Die diplomatischen Beziehungen zwischen Bolivien und Kolumbien haben einen neuen Tiefpunkt erreicht. In einem beispiellosen Schritt hat die bolivianische Regierung unter Präsident Rodrigo Paz die kolumbianische Botschafterin Elizabeth García ausgewiesen. Diese Maßnahme erfolgte inmitten von Spannungen, die durch anhaltende Proteste in Bolivien ausgelöst wurden, die sich gegen die Regierungspolitik richten.

Kolumbien reagierte umgehend und wies den bolivianischen Botschafter in Bogotá aus. Die kolumbianische Regierung erklärte, dies sei eine Maßnahme der ‚Reziprozität‘. Diese Eskalation der diplomatischen Beziehungen kommt zu einem Zeitpunkt, in dem Bolivien bei der Organisation Amerikanischer Staaten (OAS) einen Versuch der ‚institutionellen Destabilisierung‘ anprangerte und Unterstützung von den Vereinigten Staaten erhielt.

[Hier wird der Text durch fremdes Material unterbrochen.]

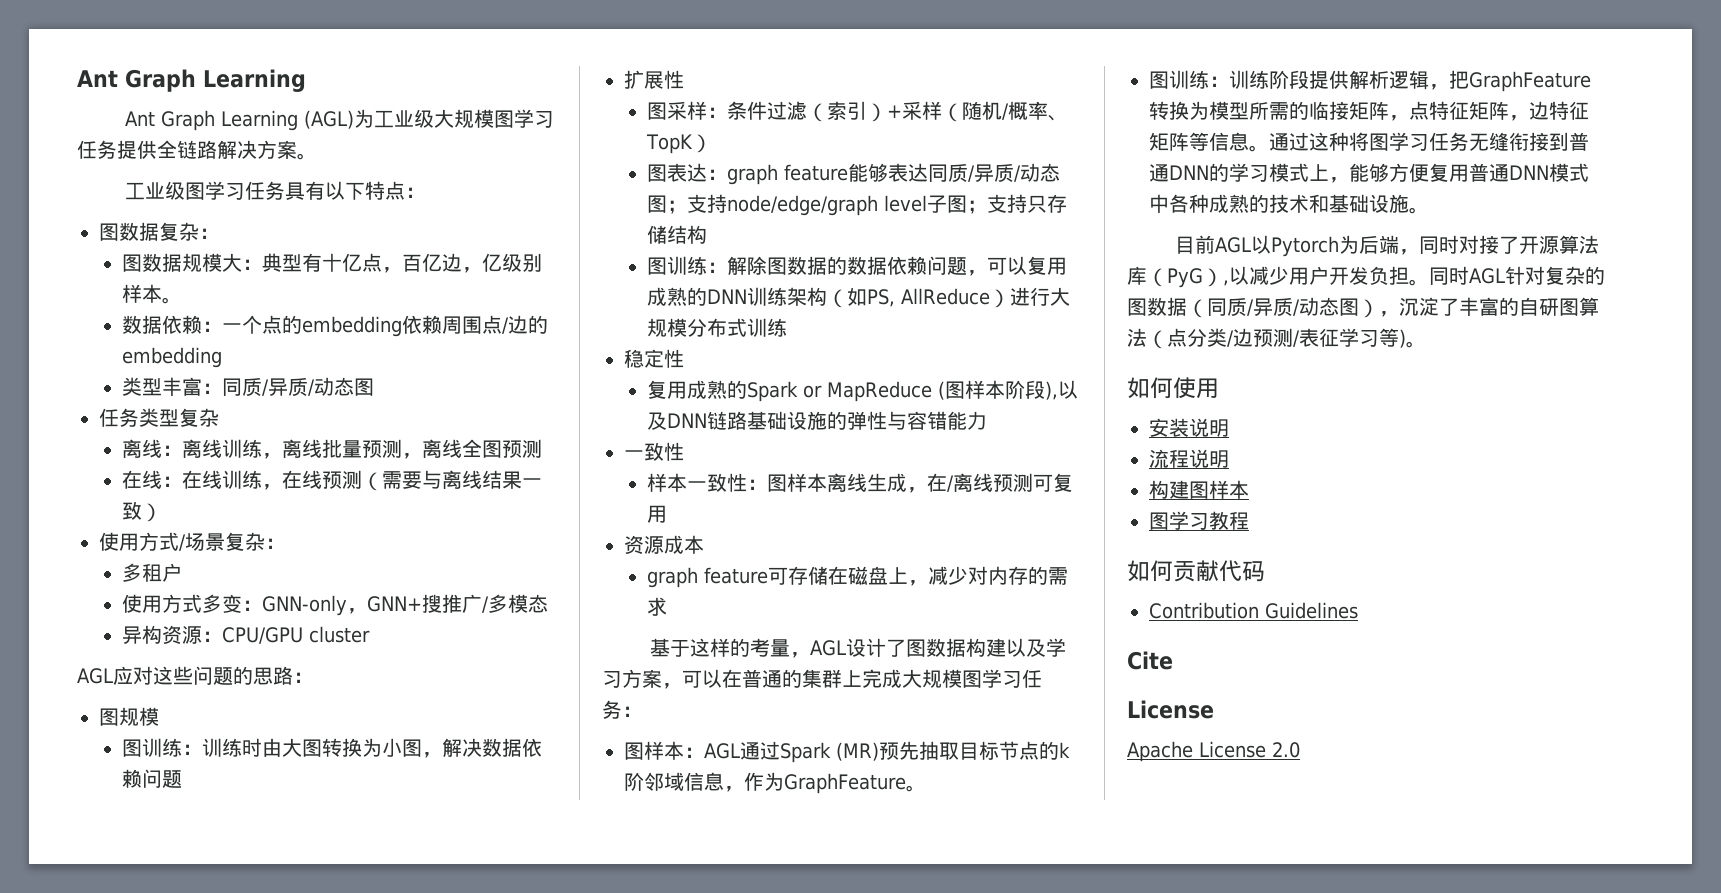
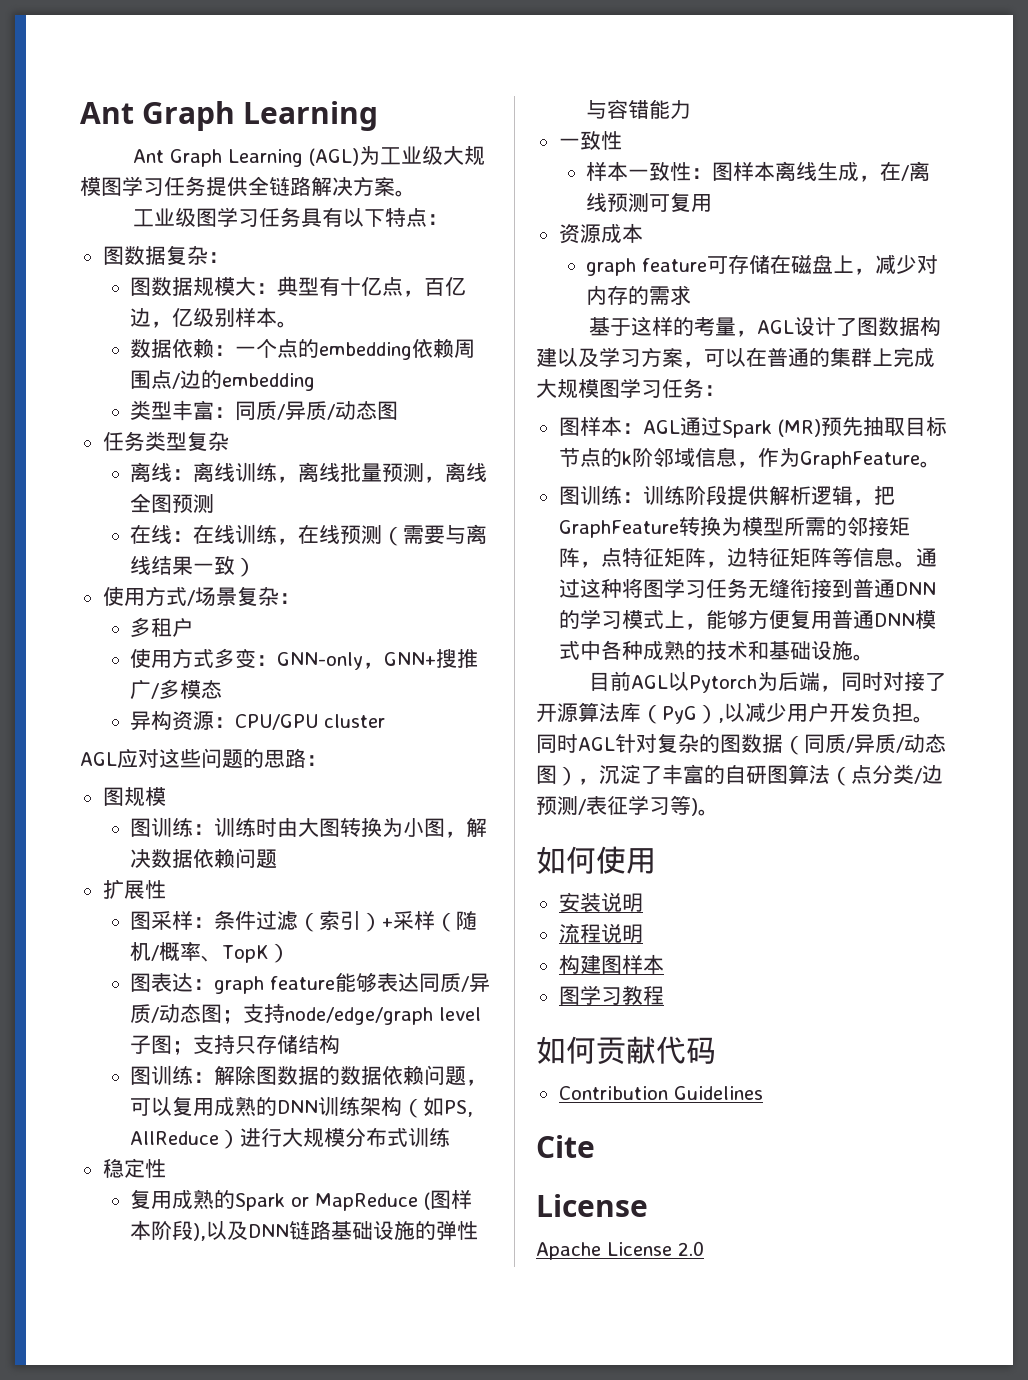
- 图训练：训练阶段提供解析逻辑，把GraphFeature转换为模型所需的临接矩阵，点特征矩阵，边特征矩阵等信息。
+ 图训练：训练阶段提供解析逻辑，把GraphFeature转换为模型所需的邻接矩阵，点特征矩阵，边特征矩阵等信息。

Die Spannungen haben zu einer gespaltenen regionalen Unterstützung geführt, wobei einige Länder Bolivien und andere Kolumbien beistehen. Diese Entwicklungen verdeutlichen die fragilen politischen Verhältnisse in der Region und die Herausforderungen, denen sich die Regierungen gegenübersehen.